For years, I have used templates to get a feel for the space I’m working with, and find that many clients feel more comfortable once they can “stand in the space” they expect to have once the walls are up or down.
Templates can be made from large pieces of cardboard. You can find the cardboard at many grocery stores, as well as large discount stores where patrons often unpack boxes too large for their vehicles, and leave the boxes behind. Of course, you can always purchase large pieces of cardboard wherever they sell boxes, but free is better. With with a little tape and a box cutter, you are in business-- a good way to recycle.
Once you have your cardboard flattened out and taped together to match the exact size of your available space (be sure to accommodate the depth of walls, studs and plumbing needs), you are ready to imagine how to arrange any fixtures, such as sinks, showers, toilets, cabinets and appliances or that special piece of furniture you have been saving for, like a pool table.

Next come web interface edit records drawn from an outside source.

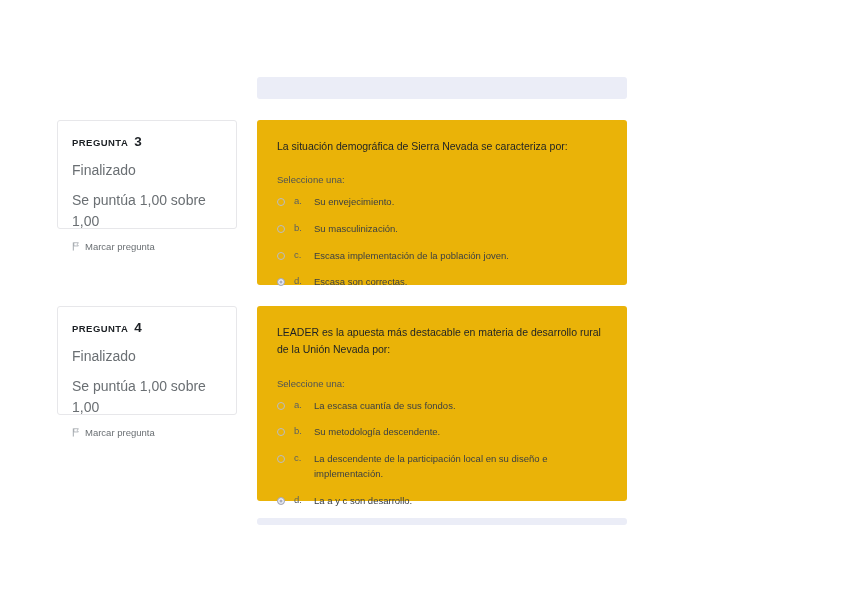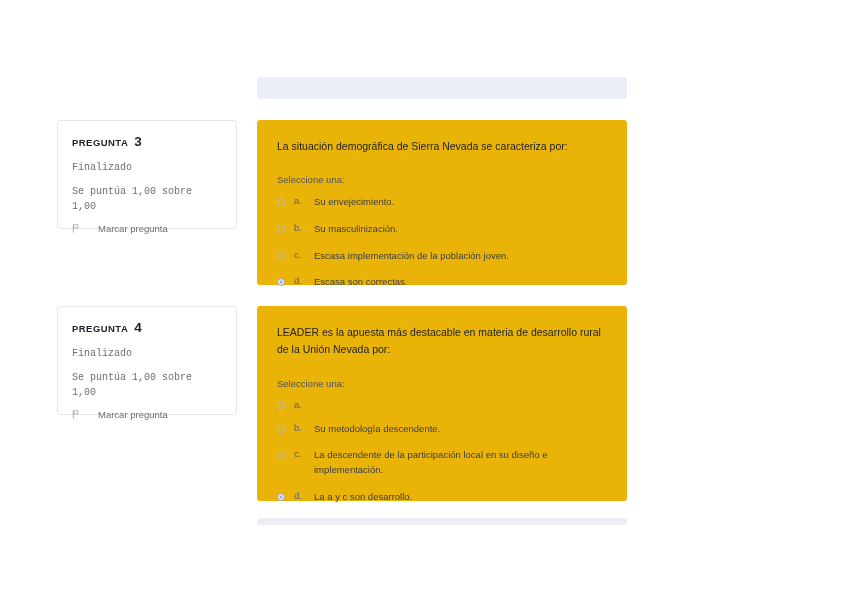"Finalizado" .qstate, .qgrade { font-family: Liberation Mono, monospace -> none; font-size: 10px -> 14px }
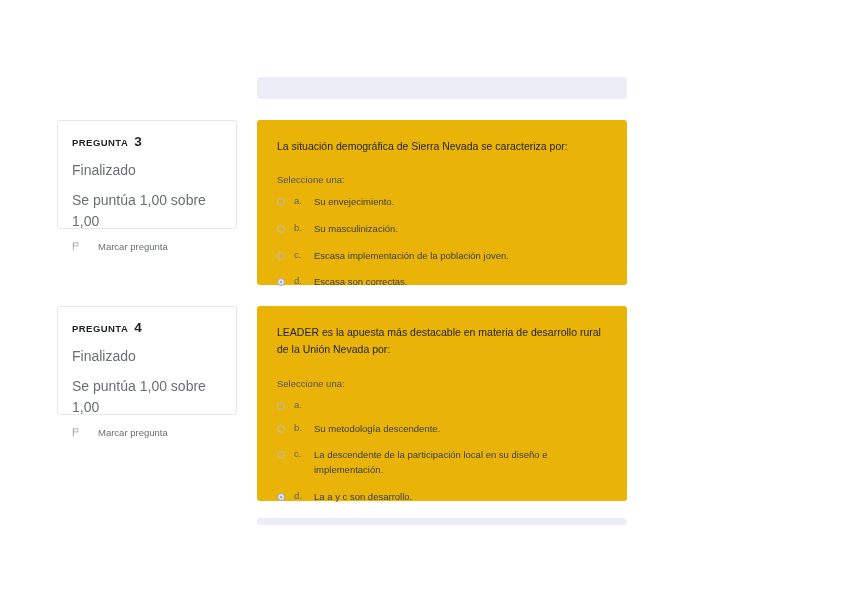"Marcar pregunta" .qflag { gap: 18px -> 5px }
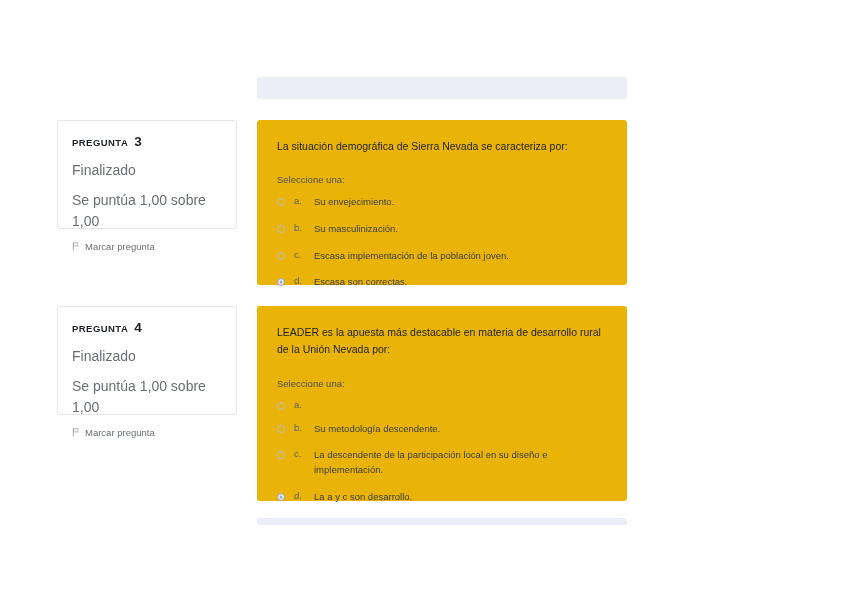"La escasa cuantía de sus" span.opt-text { html: none -> <span>La escasa cuantía de sus fondos.</span> }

I like to chalk off where the door openings and windows are or will be. You can then add whatever fixtures your space requires. It is a good idea to have a list of sizes you will have to work with; for instance most kitchen cabinet bases are typically 24 inches deep with about an inch overhang; bathroom cabinets are a little more shallow at 21-22 inches deep. Depending on the type of toilet you choose, you will have plumbing to account for, so be sure to take careful measurements before you begin plotting your space. I like to use chalk for marking for marking fixtures as well, as it is easy to erase and easier to see than a pencil line. You can use butcher paper to cut out your fixtures and cabinets and then simply shift them around on top of the cardboard, as needed.
You can take this exercise one step further, depending on your ability to visualize 3D space: take more cardboard and “build” your cabinets and other fixtures up to the height you wish, and lay butcher paper over the top to give you a real sense of space these pieces require. This exercise is a good idea if you have a very large space to deal with; smaller ones will be fairly easy to see with just chalk lines.
If you are working with a contractor, he or she will be able to guide you regarding plumbing issues as well as electrical restrictions with which you have to cope. It is always a good idea to orient your cardboard template in the north, south, east and west positions of the actual space, which will give you a good idea of what kind of light you will have once the extension or build-out is complete. Removing walls usually affords you more light from an adjoining room, which is always nice. I like to “borrow” light from wherever I can, and that might mean adding a narrow, glass, fixed window at the ceiling level, to add light to an otherwise dark room. This technique is not something that every space can benefit from, but sometimes, it is a good solution.